Start of Data shown

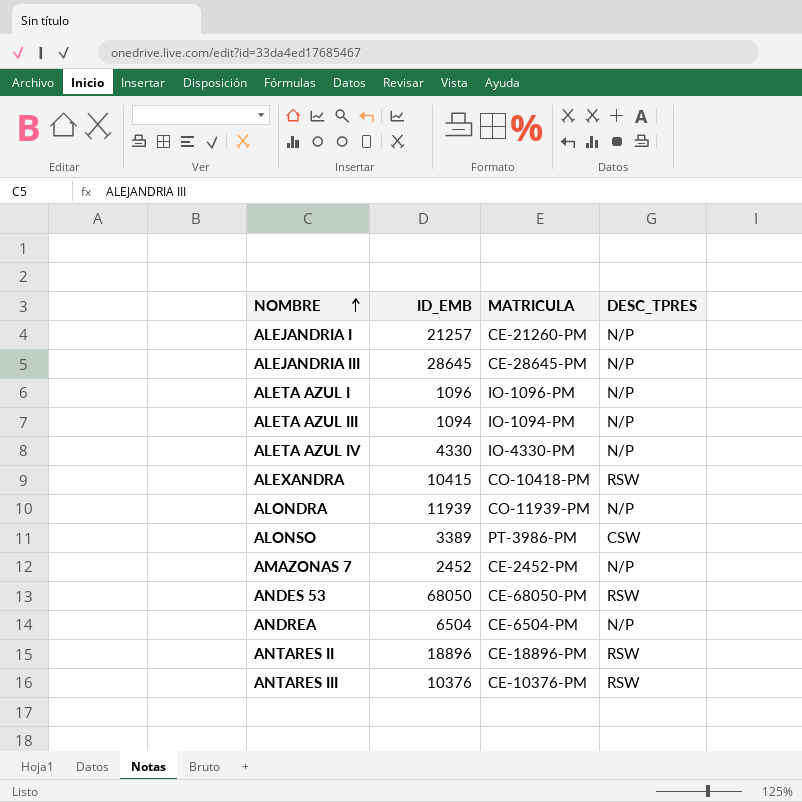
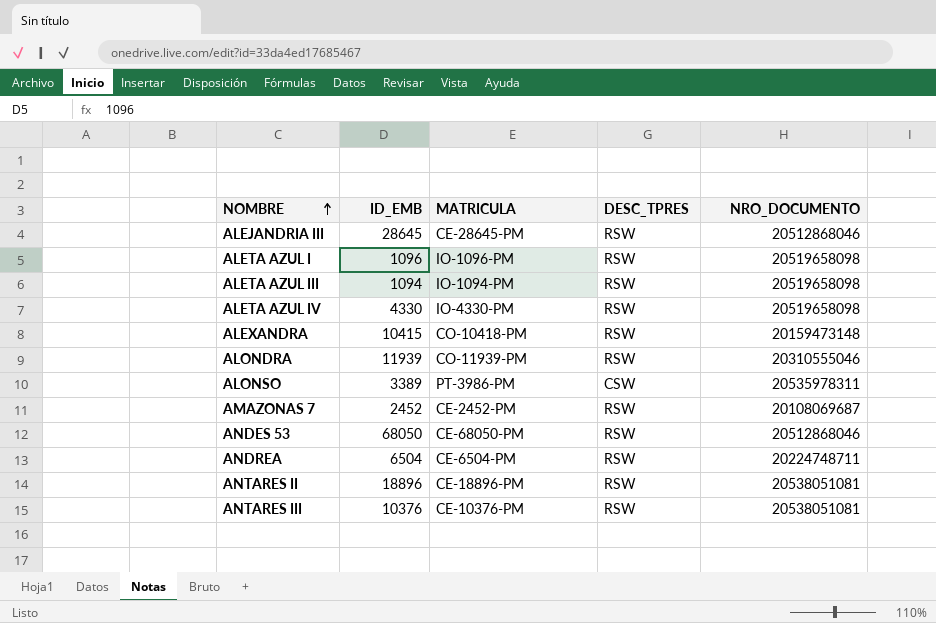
column NRO_DOCUMENTO | position: none -> 5
row ALEJANDRIA I: 21257 | CE-21260-PM | N/P -> none
ALEJANDRIA III | DESC_TPRES: N/P -> RSW
ALETA AZUL I | DESC_TPRES: N/P -> RSW
ALETA AZUL III | DESC_TPRES: N/P -> RSW
ALETA AZUL IV | DESC_TPRES: N/P -> RSW
ALONDRA | DESC_TPRES: N/P -> RSW
AMAZONAS 7 | DESC_TPRES: N/P -> RSW
ANDREA | DESC_TPRES: N/P -> RSW

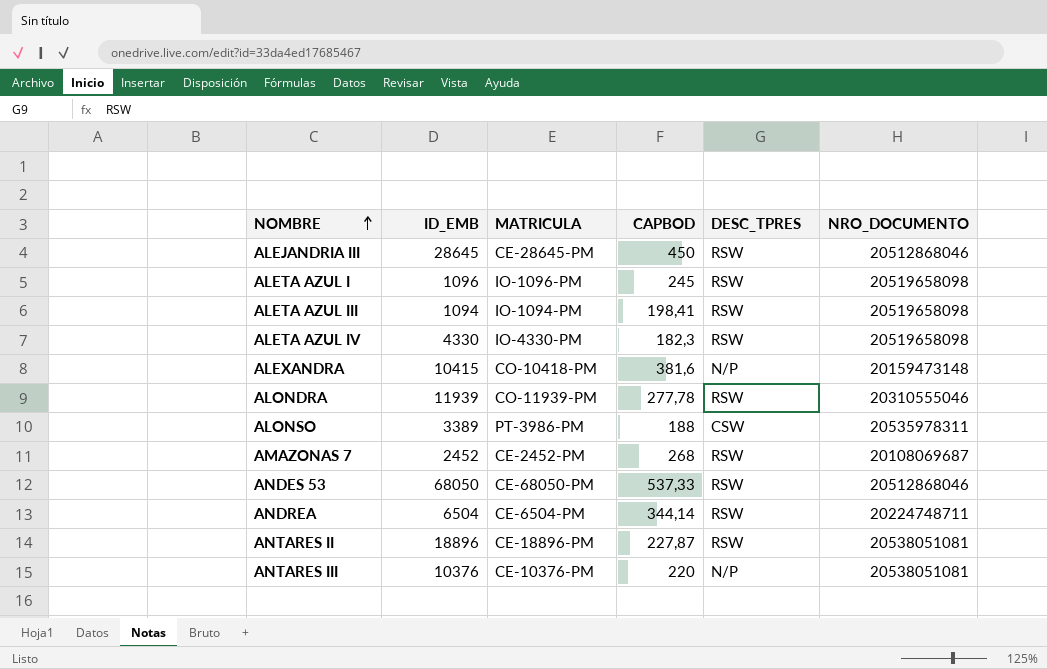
column CAPBOD | position: none -> 4
ALEXANDRA | DESC_TPRES: RSW -> N/P
ANTARES III | DESC_TPRES: RSW -> N/P

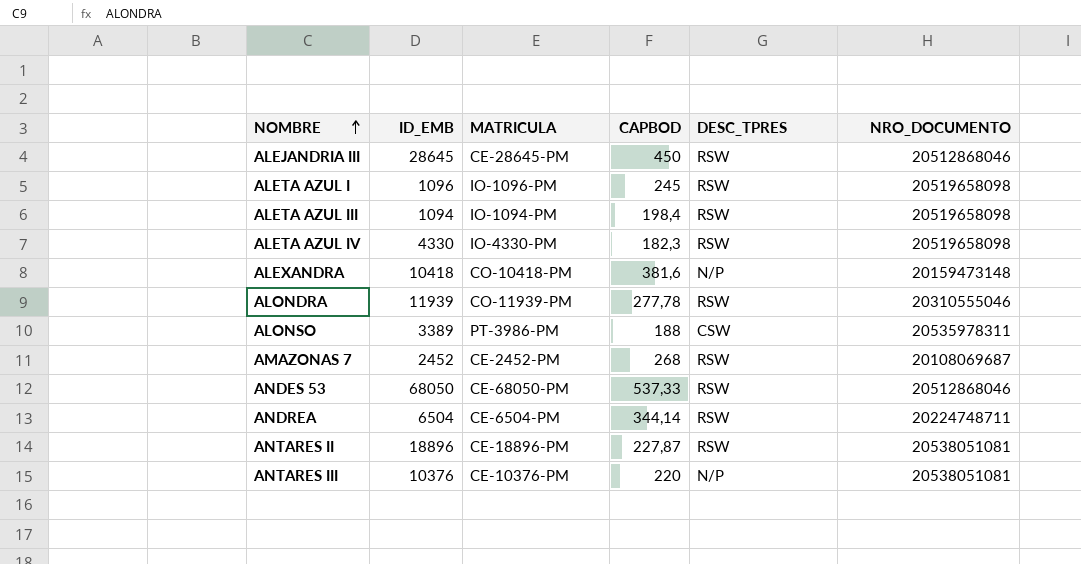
ALETA AZUL III | CAPBOD: 198,41 -> 198,4
ALEXANDRA | ID_EMB: 10415 -> 10418

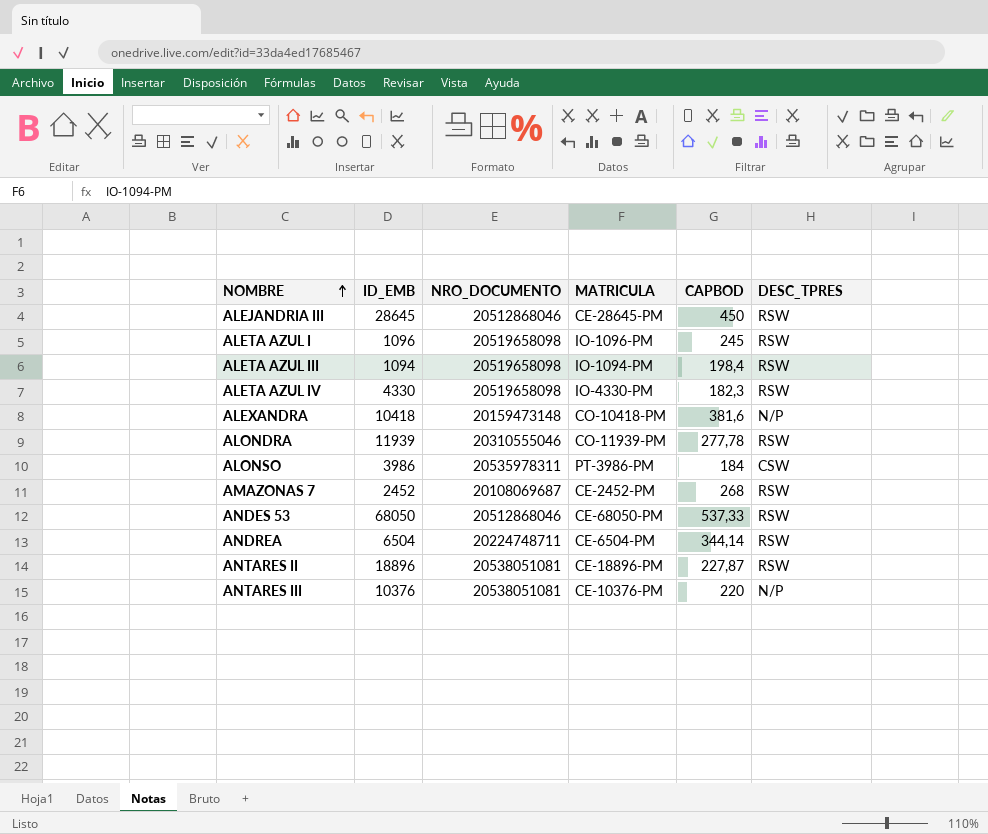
column NRO_DOCUMENTO | position: 6 -> 3
ALONSO | ID_EMB: 3389 -> 3986
ALONSO | CAPBOD: 188 -> 184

End of Data shown

◆ **Work instructions**: Exactly reproduce each entry, but drop the pictures.

◆ **Answer section**:
column NRO_DOCUMENTO | position: none -> 5
row ALEJANDRIA I: 21257 | CE-21260-PM | N/P -> none
ALEJANDRIA III | DESC_TPRES: N/P -> RSW
ALETA AZUL I | DESC_TPRES: N/P -> RSW
ALETA AZUL III | DESC_TPRES: N/P -> RSW
ALETA AZUL IV | DESC_TPRES: N/P -> RSW
ALONDRA | DESC_TPRES: N/P -> RSW
AMAZONAS 7 | DESC_TPRES: N/P -> RSW
ANDREA | DESC_TPRES: N/P -> RSW

column CAPBOD | position: none -> 4
ALEXANDRA | DESC_TPRES: RSW -> N/P
ANTARES III | DESC_TPRES: RSW -> N/P

ALETA AZUL III | CAPBOD: 198,41 -> 198,4
ALEXANDRA | ID_EMB: 10415 -> 10418

column NRO_DOCUMENTO | position: 6 -> 3
ALONSO | ID_EMB: 3389 -> 3986
ALONSO | CAPBOD: 188 -> 184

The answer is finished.